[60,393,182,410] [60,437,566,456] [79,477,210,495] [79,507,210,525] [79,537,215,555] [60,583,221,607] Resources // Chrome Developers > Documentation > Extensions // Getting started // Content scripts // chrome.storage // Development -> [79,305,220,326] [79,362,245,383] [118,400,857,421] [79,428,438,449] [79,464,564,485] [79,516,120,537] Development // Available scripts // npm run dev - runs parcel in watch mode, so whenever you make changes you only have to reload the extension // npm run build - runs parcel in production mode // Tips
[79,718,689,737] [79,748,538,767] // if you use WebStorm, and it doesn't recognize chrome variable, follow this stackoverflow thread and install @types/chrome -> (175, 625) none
---
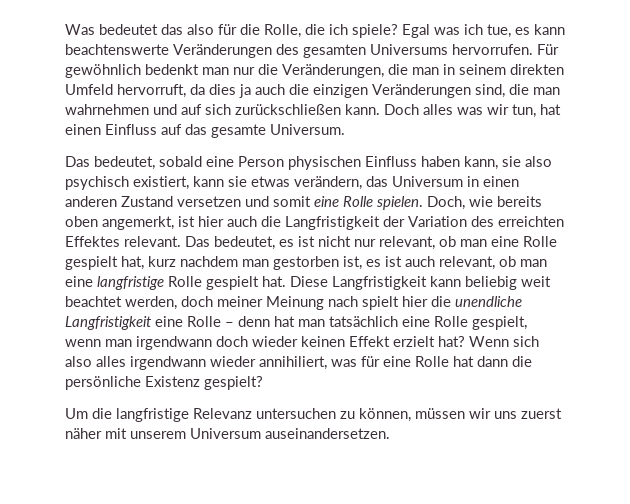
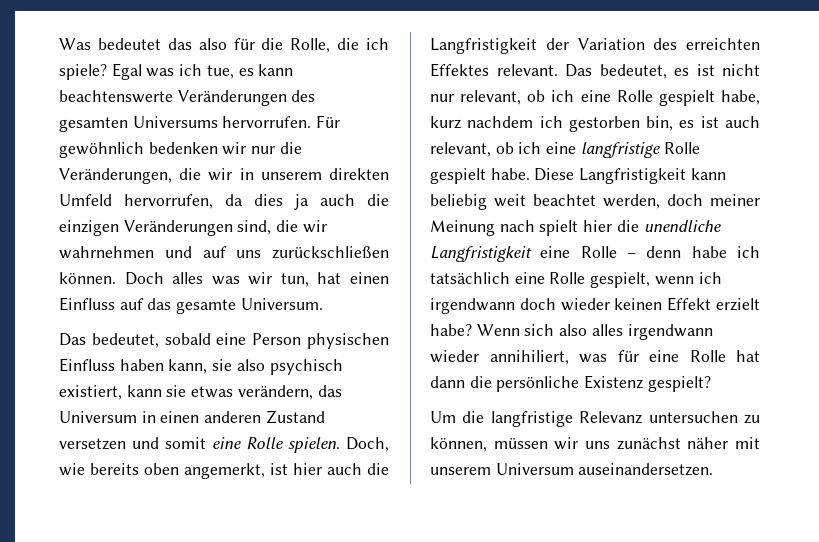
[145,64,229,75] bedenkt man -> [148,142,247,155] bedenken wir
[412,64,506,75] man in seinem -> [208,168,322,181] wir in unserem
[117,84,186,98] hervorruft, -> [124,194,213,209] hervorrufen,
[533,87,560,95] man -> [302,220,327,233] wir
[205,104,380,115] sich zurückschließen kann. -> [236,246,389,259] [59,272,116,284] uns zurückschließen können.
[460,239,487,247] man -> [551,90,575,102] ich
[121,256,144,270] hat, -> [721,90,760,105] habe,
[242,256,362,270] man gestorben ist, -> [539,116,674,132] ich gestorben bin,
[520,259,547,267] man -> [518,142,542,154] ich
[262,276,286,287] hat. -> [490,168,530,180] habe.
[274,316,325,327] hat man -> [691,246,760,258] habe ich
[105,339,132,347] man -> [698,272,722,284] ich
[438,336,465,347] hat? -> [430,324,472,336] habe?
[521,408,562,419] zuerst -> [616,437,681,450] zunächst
--
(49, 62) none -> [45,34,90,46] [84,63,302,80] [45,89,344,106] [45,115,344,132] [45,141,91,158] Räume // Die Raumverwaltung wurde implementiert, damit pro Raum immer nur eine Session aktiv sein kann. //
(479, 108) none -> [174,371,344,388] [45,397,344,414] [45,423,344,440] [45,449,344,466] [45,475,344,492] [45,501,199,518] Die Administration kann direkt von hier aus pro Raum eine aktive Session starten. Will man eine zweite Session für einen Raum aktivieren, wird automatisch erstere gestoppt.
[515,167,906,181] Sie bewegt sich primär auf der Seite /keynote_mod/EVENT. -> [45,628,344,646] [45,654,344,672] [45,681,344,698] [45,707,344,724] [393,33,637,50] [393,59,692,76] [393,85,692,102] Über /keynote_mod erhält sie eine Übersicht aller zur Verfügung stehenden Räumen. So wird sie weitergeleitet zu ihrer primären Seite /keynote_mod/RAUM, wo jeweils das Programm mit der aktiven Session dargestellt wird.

Exercise details:
After locating the line with "[117,84,186,98] hervorruft, ->" in the material above, return it and each line after it exactly, ending at the line with "[520,259,547,267] man ->".

Answer to the problem:
[117,84,186,98] hervorruft, -> [124,194,213,209] hervorrufen,
[533,87,560,95] man -> [302,220,327,233] wir
[205,104,380,115] sich zurückschließen kann. -> [236,246,389,259] [59,272,116,284] uns zurückschließen können.
[460,239,487,247] man -> [551,90,575,102] ich
[121,256,144,270] hat, -> [721,90,760,105] habe,
[242,256,362,270] man gestorben ist, -> [539,116,674,132] ich gestorben bin,
[520,259,547,267] man -> [518,142,542,154] ich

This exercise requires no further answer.